Wiki

Clone wiki

lmf / Module-Linked-Data-Caching

Describes the Linked Data Caching module of the LMF

Introduction

The Linked Media Framework can optionally be extended with a Linked Data Caching Module that transparently retrieves resources from the Linked Data Cloud when they are needed (e.g. when querying a relation to a remote resource) and caches them transparently. Linked Data Caching is integrated at the triple store level and thus available to all services accessing the triple store, including the SPARQL endpoint and the [[Module Semantic Search|Semantic Search component]].

Functionality

Transparent Linked Data Access

The Linked Data Caching module is a powerful component for integrating with other Linked Data servers, either on the public Linked Data Cloud or from local severs deployed in an intranet. It provides transparent access to resources on Linked Data-aware servers. When enabled, it is triggered when the triples of a non-local resource are requested from the triple store. A typical case where this can happen is when a local resource links to a resource in the Linked Data Cloud using a triple and a query to the system requests information about this external resource.

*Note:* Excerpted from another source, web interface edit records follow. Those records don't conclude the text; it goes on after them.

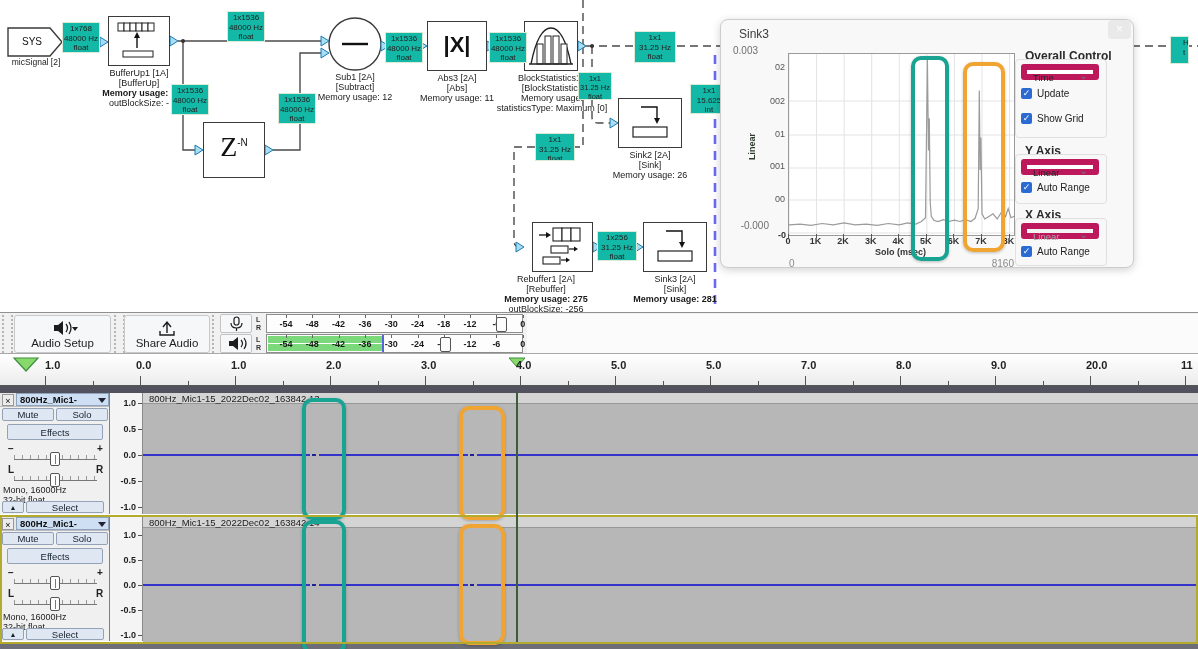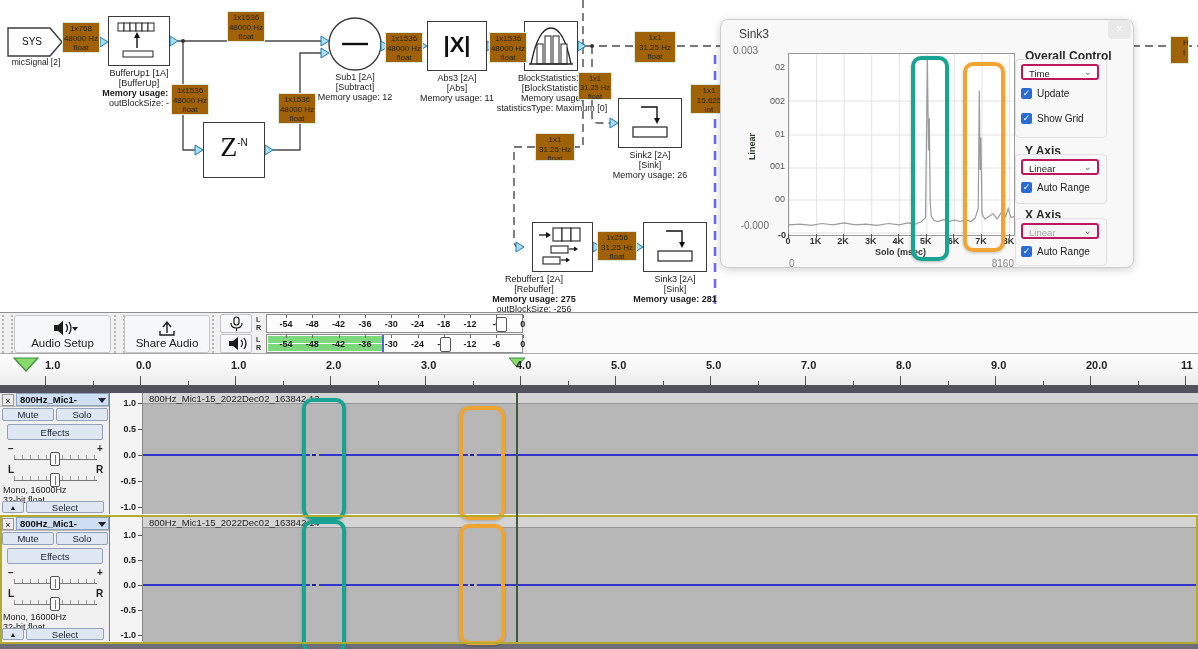--- a/index.html
+++ b/index.html
@@ -3,32 +3,32 @@
 <meta charset="utf-8">
 <style>
   html,body{margin:0;padding:0;background:#fff;}
   #root{position:relative;width:1198px;height:649px;overflow:hidden;
         font-family:"Liberation Sans",sans-serif;background:#fff;}
   .abs{position:absolute;}
   
   .blk{position:absolute;background:#fff;border:1.4px solid #3a3a3a;box-sizing:border-box;}
   .cap{position:absolute;width:160px;text-align:center;font-size:9px;line-height:10px;color:#1a1a1a;}
   .cap .b{font-weight:bold;}
-  .slbl{position:absolute;background:#a16207;border:1px solid #dcead8;text-align:center;
+  .slbl{position:absolute;background:#14b8a6;border:1px solid #dcead8;text-align:center;
         font-size:8px;line-height:9.5px;color:#222;box-sizing:border-box;padding-top:1px;overflow:hidden;z-index:3;}
   
   #sinkw{position:absolute;left:720px;top:19px;width:412px;height:247px;background:#f8f8f8;
          border:1px solid #cdcdcd;border-radius:8px;box-shadow:0 2px 8px rgba(0,0,0,.18);z-index:5;}
   #sinkw .wtitle{position:absolute;left:18px;top:7px;font-size:12px;color:#3c3c3c;}
   #sinkw .close{position:absolute;left:387px;top:0px;width:23px;height:19px;background:#e9e9e9;
         border-radius:4px;color:#fdfdfd;font-size:12px;text-align:center;line-height:19px;}
   #plot{position:absolute;left:67px;top:33px;width:225px;height:181px;background:#fff;border:1px solid #9a9a9a;}
   .gbox{position:absolute;left:294px;width:90px;border:1px solid #e0e0e0;border-radius:4px;}
   .glab{position:absolute;left:304px;font-size:12px;font-weight:600;color:#2a2a2a;}
-  .dd{position:absolute;left:300px;width:78px;height:16px;background:#fff;border:2px solid #be185d;
+  .dd{position:absolute;left:300px;width:78px;height:16px;background:#fff;border:6px solid #be185d;
       border-radius:3px;font-size:9.5px;color:#222;line-height:16px;padding-left:6px;box-sizing:border-box;}
   .dd .chev{position:absolute;right:5px;top:-2px;color:#777;font-size:10px;}
   .dd.dis{background:#f3f3f3;color:#a7a7a7;}
   .cb{position:absolute;left:300px;width:11px;height:11px;background:#2a6bd3;border-radius:2px;
       color:#fff;font-size:9px;line-height:11px;text-align:center;}
   .cblab{position:absolute;left:316px;font-size:10px;color:#222;}
   .ptick{position:absolute;font-size:9px;font-weight:bold;color:#333;width:22px;text-align:center;}
   .pyt{position:absolute;width:34px;text-align:right;font-size:9px;color:#555;}
   .hl{position:absolute;border-radius:10px;box-shadow:0 1px 3px rgba(0,0,0,.25);z-index:8;}
   
@@ -222,21 +222,21 @@
           <rect x="38" y="5" width="9" height="13"></rect>
         <rect x="18" y="23" width="17" height="7"></rect>
           <rect x="10" y="34" width="17" height="7"></rect>
       </g>
       <line x1="36" y1="26" x2="42" y2="26" stroke="#111" stroke-width="1.2"></line>
         <polygon points="41,23.5 45,26 41,28.5" fill="#111"></polygon>
       <line x1="28" y1="37" x2="34" y2="37" stroke="#111" stroke-width="1.2"></line>
         <polygon points="33,34.5 37,37 33,39.5" fill="#111"></polygon>
     </svg>
   </div>
-  <div class="cap" style="left:454px;top:274px;z-index:2;">
+  <div class="cap" style="left:466px;top:274px;z-index:2;">
     <div>Rebuffer1 [2A]</div>
     <div>[Rebuffer]</div>
     <div class="b">Memory usage: 275</div>
     <div>outBlockSize: -256</div>
   </div>
 
   <div class="blk" style="left:643px;top:222px;width:64px;height:50px;z-index:2;">
     <svg width="62" height="47">
       <path d="M22,8 H38 V20" fill="none" stroke="#111" stroke-width="1.4"></path>
       <polygon points="35,19 38,25 41,19" fill="#111"></polygon>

For example, the FOAF description of a user in the LMF might contain a reference to the FOAF file of a user at some external location:

local:peter foaf:knows <http://example.com/john.rdf>

A query could then ask for all the names of persons that peter knows, e.g. in SPARQL:

SELECT ?name WHERE { local:peter foaf:knows ?p . ?p foaf:name ?name }

When evaluating the query, the Linked Data Caching module would then transparently retrieve the resource http://example.com/john.rdf and try to answer the query using the triples contained therein.

Local Caching

When the triple data of a remote resource are retrieved, they are cached locally in the Linked Media Framework's triple store in a special named graph called "cache", together with provenance and cache expiry information. The cache graph is special in the sense that resources in this graph are by default not considered for direct indexing in the semantic search (i.e. a foaf:Person retrieved from the Linked Data Cloud will not be returned by the Semantic Search component), and triples and resources in this graph are not included in versioning.

A query to a resource is answered from the local cache as long as the entry is not expired, i.e. subsequent queries to a resource will be significantly faster than the first query as long as they are carried out within a certain time frame. The expiry date of a resource in the cache is determined in two ways: - if the Linked Data server providing the original resource sends an "Expires" header, the value of the header defines the expiry date of the local cache entry - otherwise, if there is an endpoint configuration for the URI prefix of the resource, the expiry time of the endpoint is used - otherwise, the default expiry time configured in the configuration variable ldcache.expiry is used

Modes of Operation

Since the Linked Data Cloud is distributed over the Web and some services might not provide the reliability or availability necessary, or some servers are not yet Linked Data aware, the LMF LD Caching Module offers different modes of operation for accessing resources: - Linked Data (direct Linked Data access): makes use of the HTTP content negotiation to directly retrieve a Linked Data resource from the Web as defined in the Linked Data Principles. This is the default behaviour if nothing else has been configured - Cache (access to a resource or entity cache endpoint): retrieves the triples of a resource from a defined server by accessing a cache endpoint. This is e.g. useful if there is a local cache of a public server (e.g. to improve reliability or performance) or if there is a "traditional" RDF server that does not offer Linked Data access - SPARQL (access to a resource via a SPARQL endpoint): retrieves the triples of a resource from a defined SPARQL endpoint by issuing a query for all triples with the resource as subject. This is e.g. useful for traditional RDF servers that are extended by a SPARQL endpoint using e.g. Joseki or other tools. - NONE (block access to the resource): does not try to retrieve the external resource. Useful for blocking access for known "bad" Linked Data servers. For example, many Linked Data sources contain references to Wikipedia, which does not offer its data as Linked Data directly.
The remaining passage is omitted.